A dor de uma gata
Enternece-me quando ouço histórias de animais que são dedicados aos seus donos. E o contrário também acontece, sinto verdadeiro asco, quando ouço ou vejo um braço de homem maltratando um animal. Nesse momento chego a pensar: Há pessoas que não podem ser comparadas a animal.
Naquele dia não foi diferente. A morte chegou de surpresa, e seu dono foi colocado num caixão. Ninguém dava conta da gata, mas ela espiava por entre as cortinas, por debaixo das pernas dos estranhos que entravam e saiam, e que, por algum tempo sentavam nas cadeiras e ali ficavam conversando em voz baixa, alguns poucos chorando, outros cochilando.

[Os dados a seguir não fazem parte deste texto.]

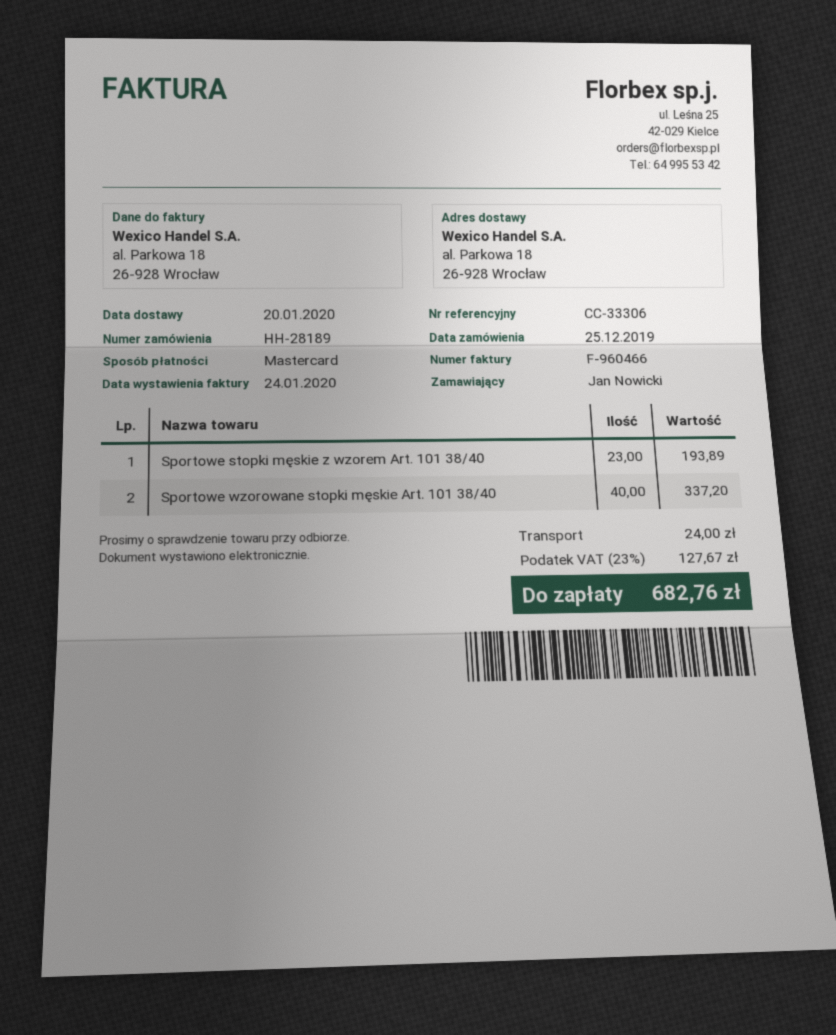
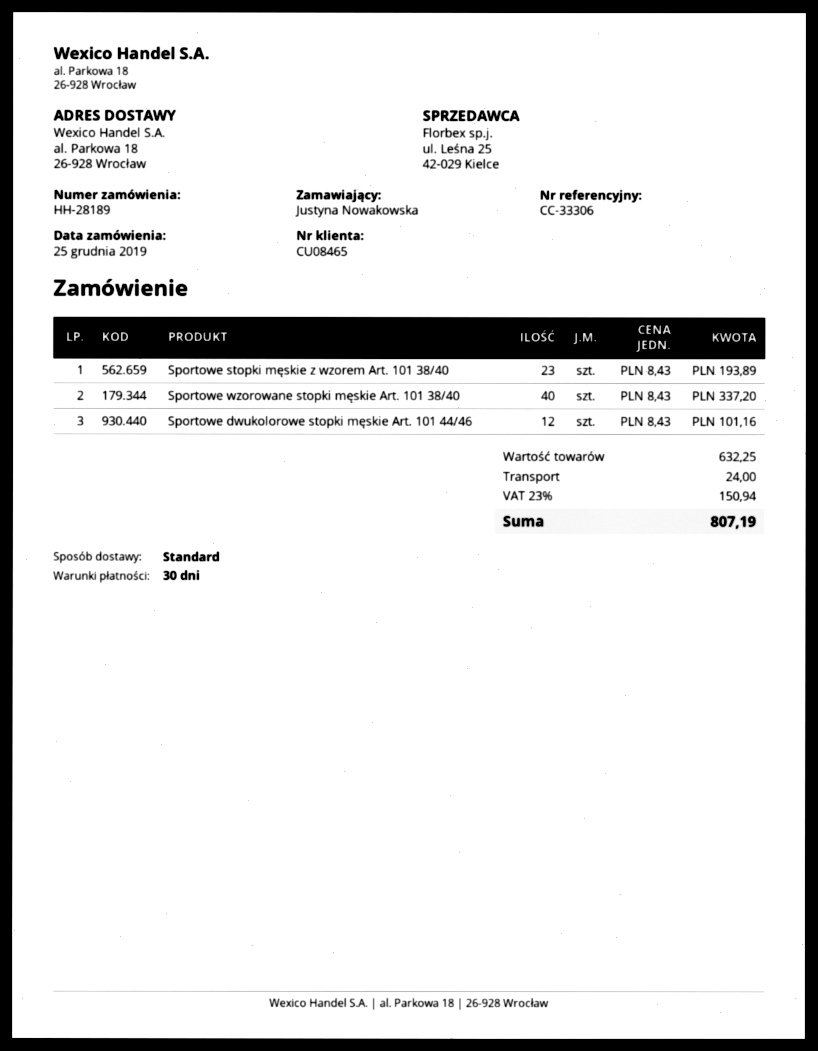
ordered by: Jan Nowicki -> Justyna Nowakowska
Sportowe dwukolorowe stopki męskie Art. 101 44/46: none -> 12 for 101.16
tax: 23% = 127.67 -> 23% = 150.94
total: 682.76 -> 807.19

Lá está ela, olhando tudo com aqueles olhos puxados, cor de mel. Seu pelo branco tem duas manchas cinza em cada lado próximo ao pescoço. Quando o fluxo de gente diminui, ela deita embaixo do caixão e ali fica. Parece dizer: Enquanto meu dono dorme, eu também dormito.
As horas passam, o dia vai mostrando sua cara, e a gata ali, de prontidão. Ninguém parece dá conta daquela presença, mas uma pessoa contempla tudo, e se comove. Uma criança. De repente, ela se agacha, olha a gata nos olhos, acaricia seu pescoço, e como se houvessem feito um pacto, ambas se levantam e seguem para o terraço. Mas pouco tempo depois a gata está de volta.
A viúva, como que em transe olha para a cena e não acredita no que está vendo. Ela diz: “Estou com pena da gata, desde que o caixão chegou que ela não sai dali. É como se ela soubesse...” Começa a chorar. A dor lhe é pesada, mas tem que ser forte... A hora da despedida está chegando, e, ela vai ter que se acostumar com a idéia de viver sem seu Antônio.
O carro da funerária chega. Fecha o caixão. Sai o cortejo. E a gata, quando ver seu dono sendo levado, a casa sendo fechada, dá um miado como se fosse um grito. As pessoas param. A viúva estremece. Sente o coração partido e compreende o sofrer do animal. Todos entram nos carros. Segue o cortejo em marcha lenta, como que tentando adiar o momento da separação. E a gata... Ela segue pela estrada de barro, dando seu miado sofrido, sem ninguém para lhe consolar. Ela sofre pela partida do seu dono, mas não tem quem lhe dê atenção.